Researching 19th century India
April 14, 2011 3:08 AM   Subscribe

I'm starting a novel set in 19th century India-- but I don't know where to start my research.

I'm about to start working on a historical novel set in 1840s India, specifically in a fictitious princely state in Central India, roughly based on mid 19th century Nagpur. It's the relationship of an Anglican missionary and an Anglo-Indian tea planter's wife, and how they unintentionally get involved in the politics of this state (quite against their will). Although I've written a lot of historical fiction before, this is a completely new period for me. But I really want to do justice to the setting; I also don't want to repeat the same old cliches that I've seen in most other historical romances, where white people gad about exotic settings, with the locals treated like window dressing. What are some good non-fiction books that can get me started on this era?
posted by suburbanbeatnik to Writing & Language (9 answers total) 3 users marked this as a favorite
I've done some research on 18th/19thC Meghalaya and Burma which are both nearby Nagpur, so you can take my comments with a slice of chilli mango.

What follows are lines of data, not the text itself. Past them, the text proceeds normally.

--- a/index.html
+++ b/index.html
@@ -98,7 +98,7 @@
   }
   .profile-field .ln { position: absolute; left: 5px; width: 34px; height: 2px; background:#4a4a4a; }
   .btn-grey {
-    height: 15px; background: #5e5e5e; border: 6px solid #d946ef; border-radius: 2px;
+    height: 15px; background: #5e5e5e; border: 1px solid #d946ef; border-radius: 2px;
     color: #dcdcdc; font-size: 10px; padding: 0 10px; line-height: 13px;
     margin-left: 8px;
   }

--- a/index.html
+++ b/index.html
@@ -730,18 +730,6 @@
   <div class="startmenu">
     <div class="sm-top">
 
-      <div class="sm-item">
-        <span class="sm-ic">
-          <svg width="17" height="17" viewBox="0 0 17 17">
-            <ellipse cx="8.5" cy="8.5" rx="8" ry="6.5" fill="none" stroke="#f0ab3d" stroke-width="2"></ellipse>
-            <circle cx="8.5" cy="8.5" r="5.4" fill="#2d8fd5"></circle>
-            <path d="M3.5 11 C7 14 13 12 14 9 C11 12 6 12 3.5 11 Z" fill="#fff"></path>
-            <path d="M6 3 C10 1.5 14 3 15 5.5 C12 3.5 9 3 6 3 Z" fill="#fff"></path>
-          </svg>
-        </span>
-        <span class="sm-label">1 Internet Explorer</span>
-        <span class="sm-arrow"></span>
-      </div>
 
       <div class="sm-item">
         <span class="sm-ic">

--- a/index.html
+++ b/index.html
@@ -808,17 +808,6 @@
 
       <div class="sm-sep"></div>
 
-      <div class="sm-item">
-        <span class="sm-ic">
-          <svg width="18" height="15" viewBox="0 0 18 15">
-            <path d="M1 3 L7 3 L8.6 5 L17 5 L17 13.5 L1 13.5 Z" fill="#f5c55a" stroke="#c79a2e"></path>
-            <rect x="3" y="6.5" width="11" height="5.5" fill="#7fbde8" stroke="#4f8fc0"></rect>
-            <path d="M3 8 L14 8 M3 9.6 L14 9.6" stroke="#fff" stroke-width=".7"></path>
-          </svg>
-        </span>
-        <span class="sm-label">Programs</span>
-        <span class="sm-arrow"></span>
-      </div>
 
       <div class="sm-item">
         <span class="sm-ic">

Nagpur is not central India and was neither Hindu nor Islamic at that time you are speaking. It was not, to my knowledge, influenced by the East India Company and Anglicanism like other parts of India. For example, Meghalaya, when it was finally involved in colonisation was influenced by the Welsh Baptists.

If you want a 'central India' location with politics, conflict, tea and anglo-indian people have a think about (what once was the principality of) Coorg.
posted by Kerasia at 4:09 AM on April 14, 2011 [1 favorite]

I'd seriously recommend coming out and spending some time in India. In Delhi you can visit the National Archives, where you're free to browse the treasures on its shelves and visit Manohar Bookstore for your purchases, before heading down to Nagpur to explore and absorb.
posted by gravelshoes at 5:26 AM on April 14, 2011

A Time for Tea is not quite what you're looking for, because most of it is an ehtnography about modern tea workers/feminist theory, but you might find the first several chapters helpful-- it's giving the background about what tea growing was like in colonial India.
posted by geegollygosh at 5:38 AM on April 14, 2011

Kerasia, where on earth did you get the idea that Meghalaya and Burma are near Nagpur? They're practically on the other end of the country. Burma IS a different country!

Seconding gravelshoes- the best way to research India is to come down here, because unlike a lot of the West, stuff just isn't digitized or available anywhere except the big government archives and maybe a couple of the big university libraries.

And yes, A Passage to India is a good how-not-to guide. I'm at work at the moment, but I'll see if I can dig up some better resources for you.
posted by Tamanna at 6:10 AM on April 14, 2011 [1 favorite]

I think Kerasia may be conflating Nagpur with Nagaland and Manipur-- two of the northeastern "Seven Sisters" states, which are indeed near Meghalaya and Burma and culturally similiar to those areas. Nagpur is actually a city in Maharashtra, very much in central India.

Part of the confusion might be the tea-growing stuff. Tea is not actually grown in most of India, just a few cooler, mountainous areas. This includes the northeast (Darjeeling, Assam), and the South Indian mountains (Nilgiri), but not central India. So you might want to re-think the Anglo-Indian tea planter's wife, or else the location.
posted by bookish at 6:26 AM on April 14, 2011

FYI, there are many, many different primary sources on Google Books about British life in India at this time -- a lot of etiquette and advice guides for Company men heading over; some for women, too (with ever-helpful packing lists - great detail for the writers among us!). Also, lots of memoirs and travelogues published later in the century about India in this period.
posted by artemisia at 7:54 AM on April 14, 2011

Response by poster: Ha ha, oh dear-- is a tea planter's wife such a cliche? I had no idea. I'm such a n00b, I have never watched a movie set during this period, nor finished reading a book set during this time. (I've read about ancient India, not colonial era India, for what that's worth.) It's not really vital for her to be a tea planter's wife-- just a planter's wife of some variety. Did they have any plantations of any kind in the Nagpur area?

Tamanna and Gravelshoes-- I would LOVE to travel to India, but I am flat broke, so I have no idea when I can do this. Tamanna, would it be okay for me to MeMail you more info about my project? It might help you with coming up with books for research.
posted by suburbanbeatnik at 10:24 AM on April 14, 2011

Ah, aftre sleeping I realised my answer was all kinds of wrong geographically. Sorry.
posted by Kerasia at 3:45 PM on April 14, 2011

I think then that your first order of business is to start reading up on Indian history. I'm Indian and I still haven't quite got as good a handle on it as I'd like, because it's just so vast. I'm not usually one to recommend Wikipedia, but if you've done only very basic research, if at all, then that should do to start with.

And sure, you're welcome to memail me, if you don't mind waiting a little for a response; I'm entering my final weeks of grad school, and as such am going to be horrifically busy until the first week of May. I'd be happy to help out after that, though.